*EXTRACTED INFORMATION*.
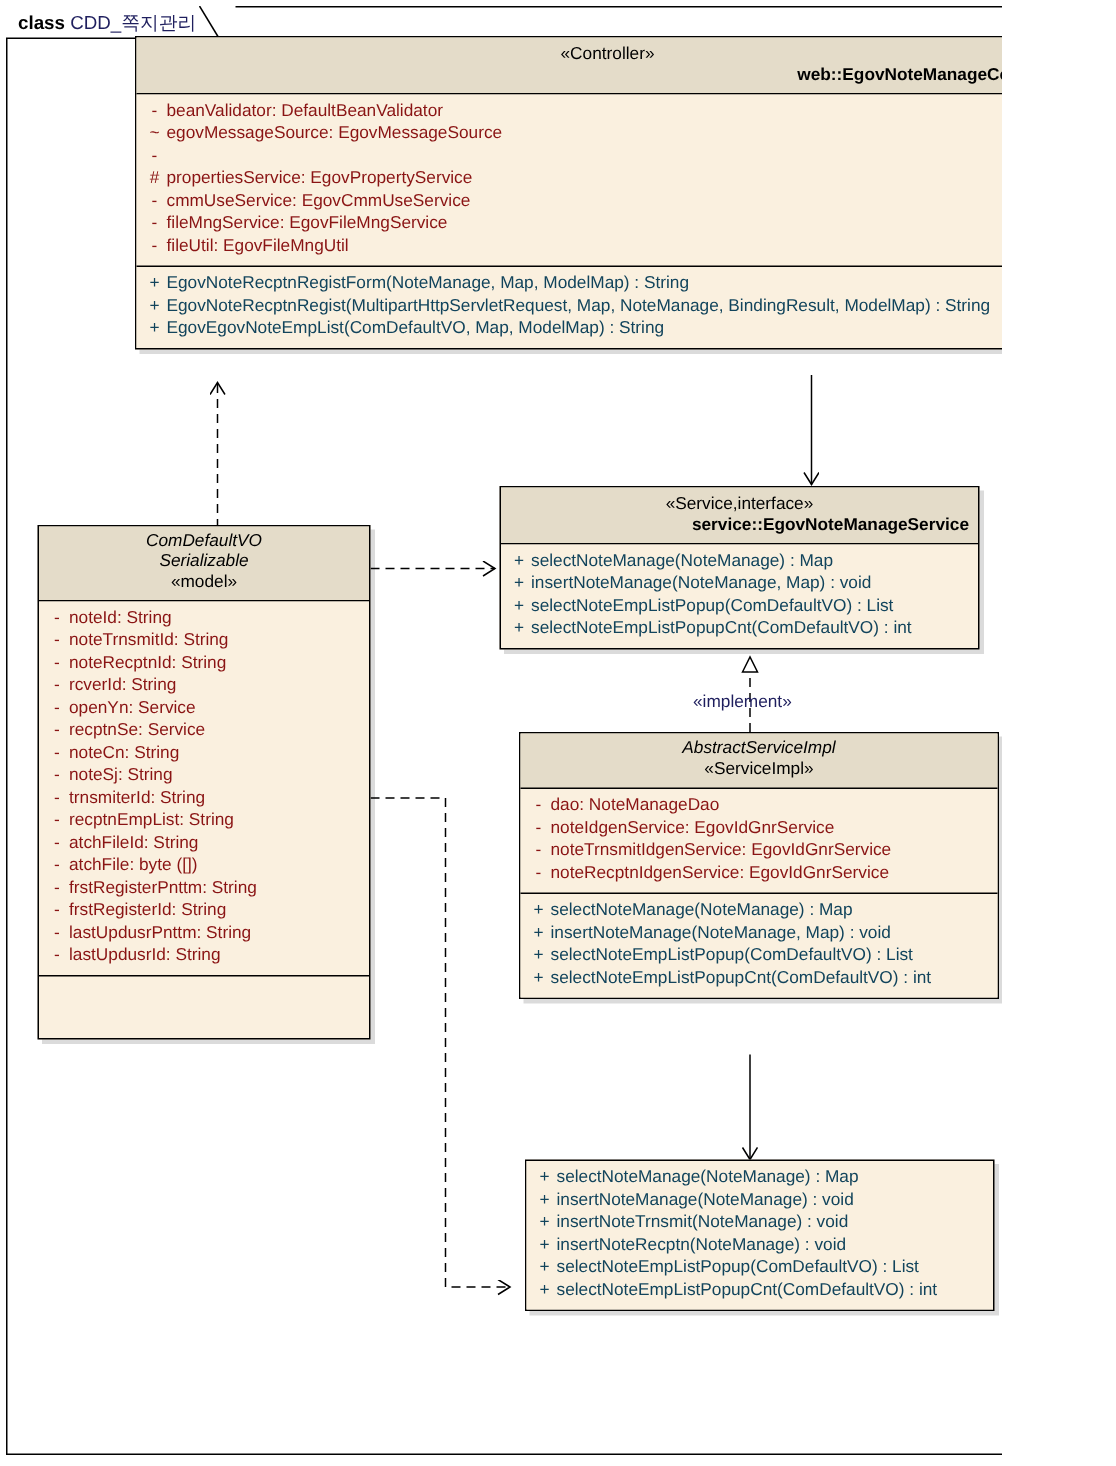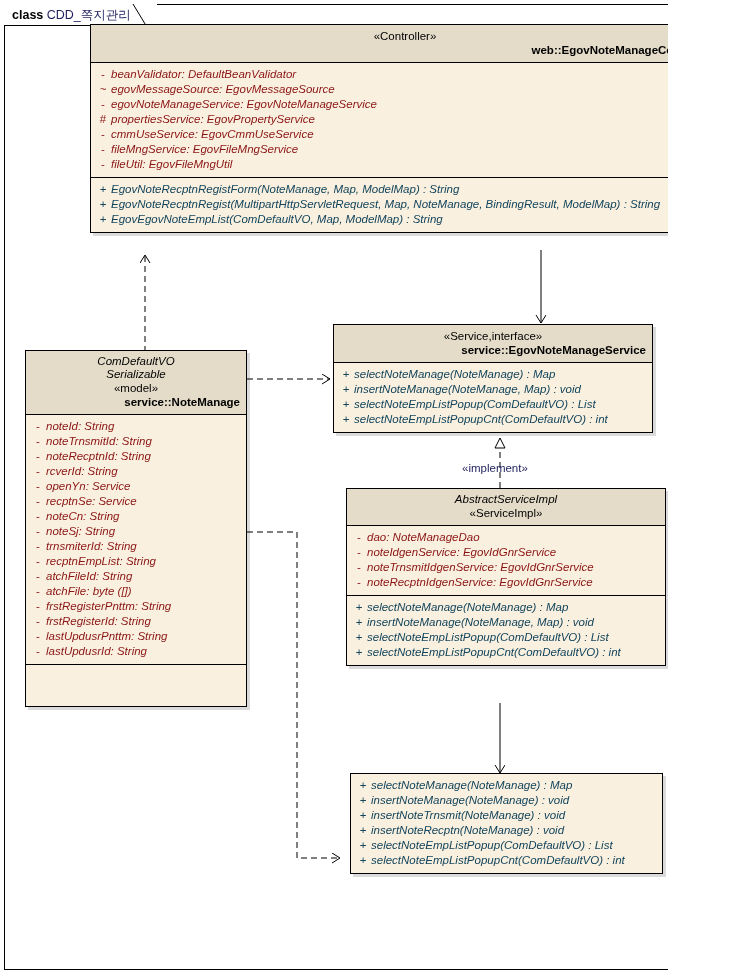"beanValidator: DefaultBeanValidator" .mtext { font-style: italic -> none }
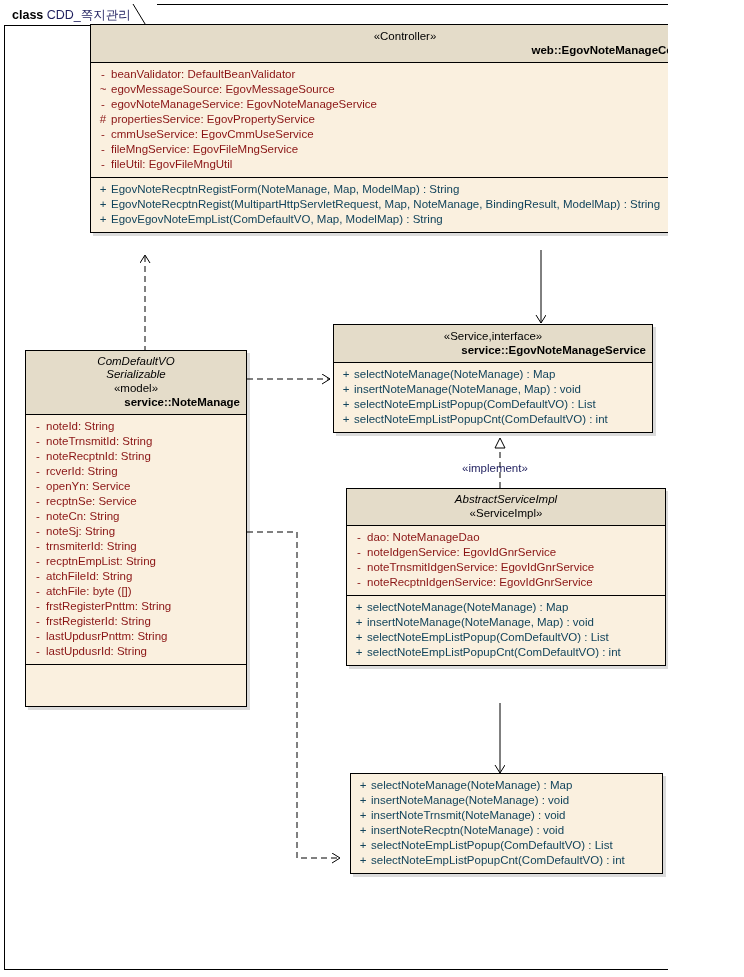"egovNoteManageService:" span.mtext { html: <span>egovNoteManageService: EgovNoteManageService</span> -> none }
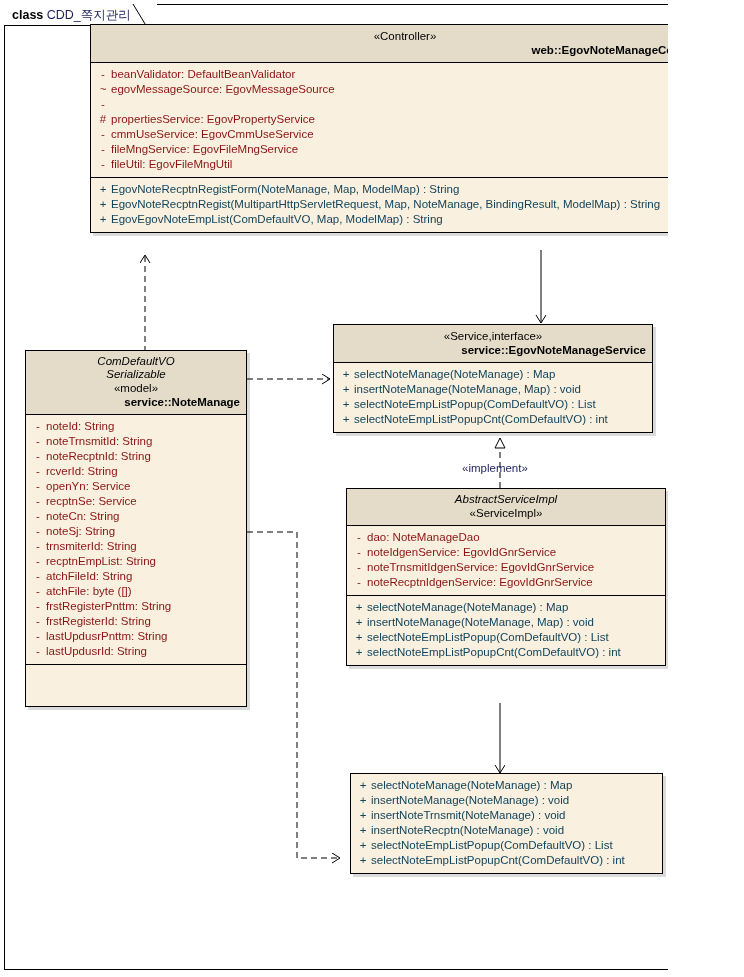"service::NoteManage" div.cls-name { html: <div>service::NoteManage</div> -> none }
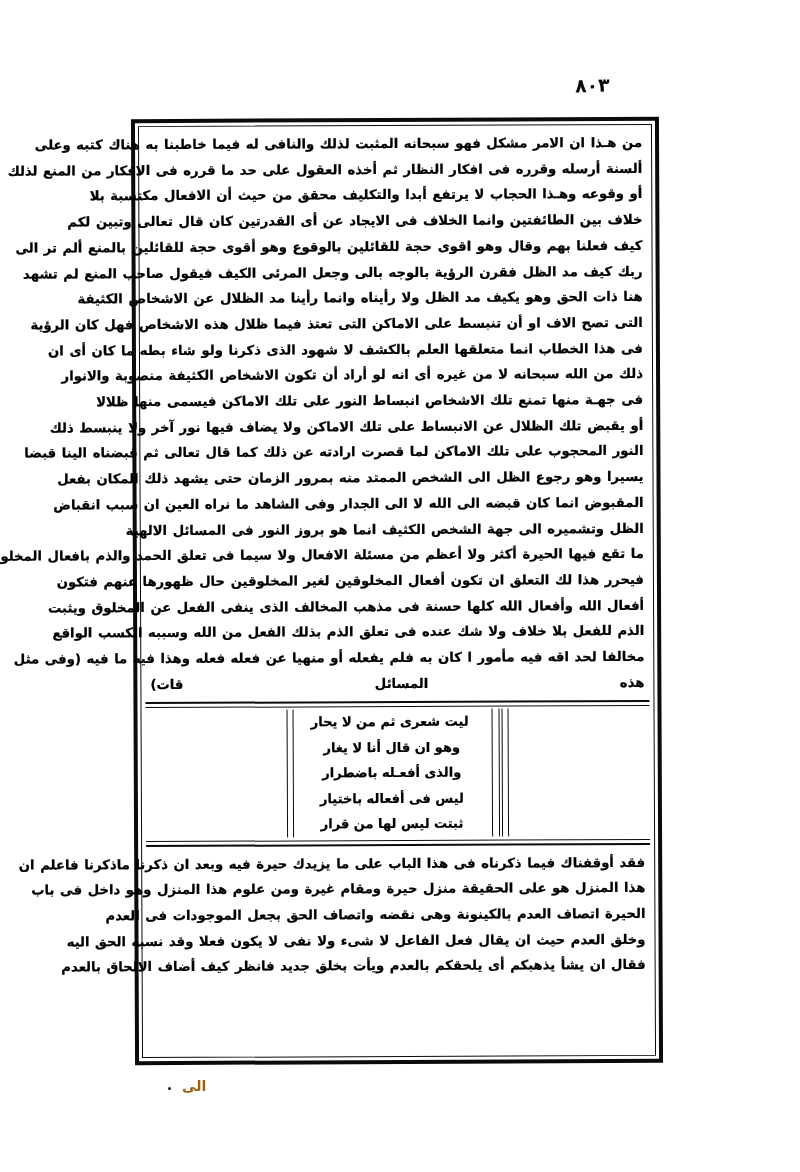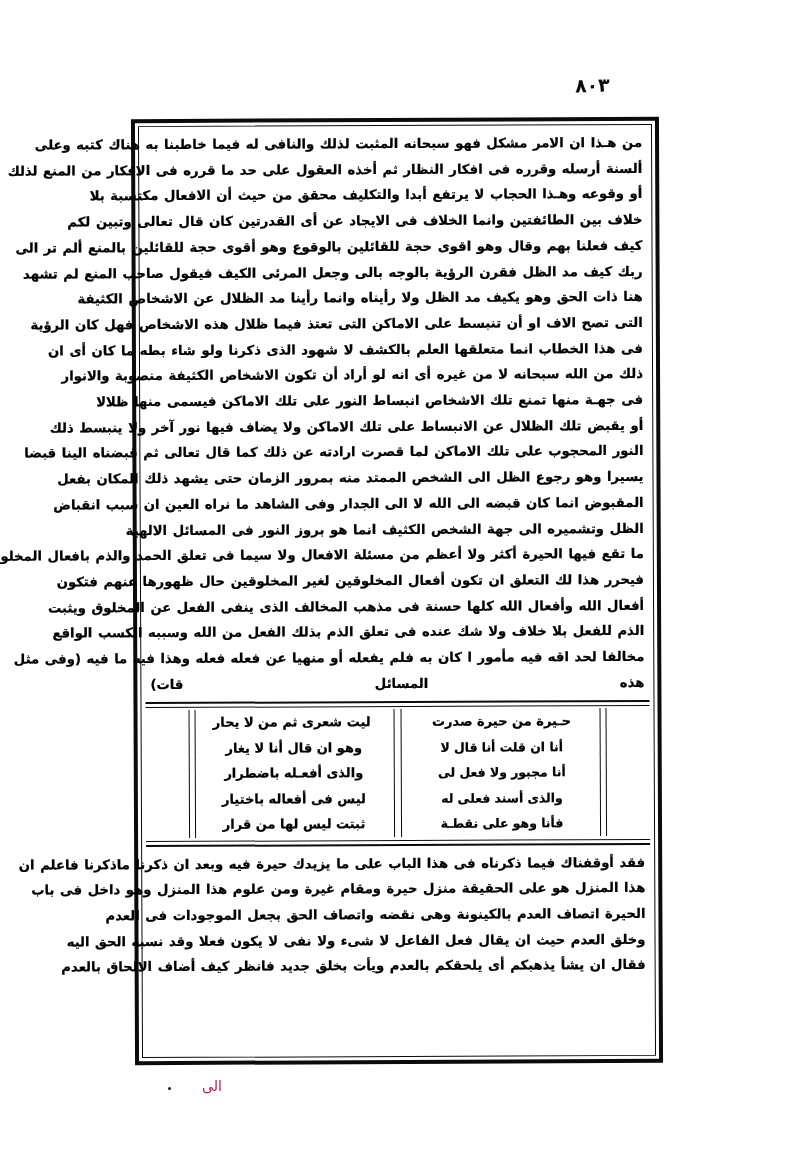"حـيرة من حيرة صدرت" div.poem-col { html: <div> <span>حـيرة من حيرة صدرت</span> <span>أنا ان قلت أنا قال لا</span> <span>أنا مجبور ولا فعل لى</span> <span>والذى أسند فعلى له</span> <span>فأنا وهو على نقطـة</span> </div> -> none }
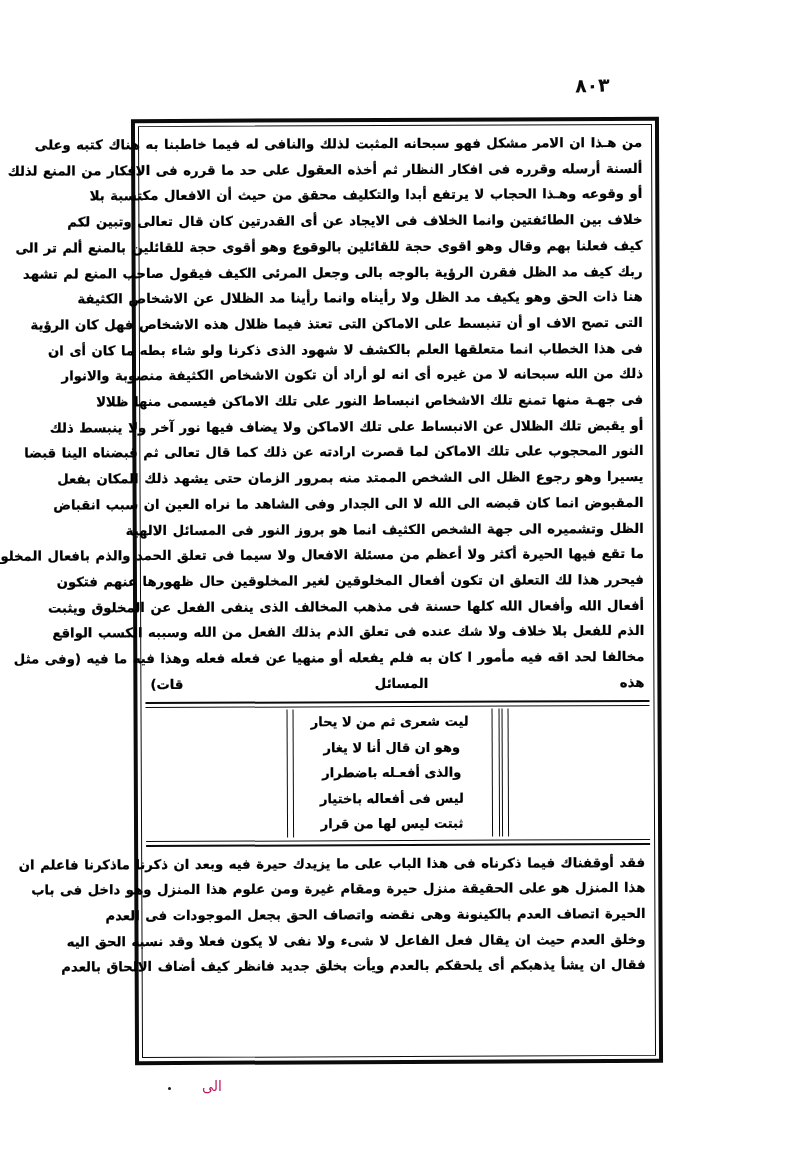"الى" .catchword { color: #be185d -> #a16207; font-weight: 400 -> 700; left: 202px -> 182px }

*WORK INSTRUCTION*.
Each line from the first line of the material above through the line containing "html: <div>service::NoteManage</div> ->" is to be reproduced exactly, with both ends kept and pictures left out.

*RESULT*.
"beanValidator: DefaultBeanValidator" .mtext { font-style: italic -> none }
"egovNoteManageService:" span.mtext { html: <span>egovNoteManageService: EgovNoteManageService</span> -> none }
"service::NoteManage" div.cls-name { html: <div>service::NoteManage</div> -> none }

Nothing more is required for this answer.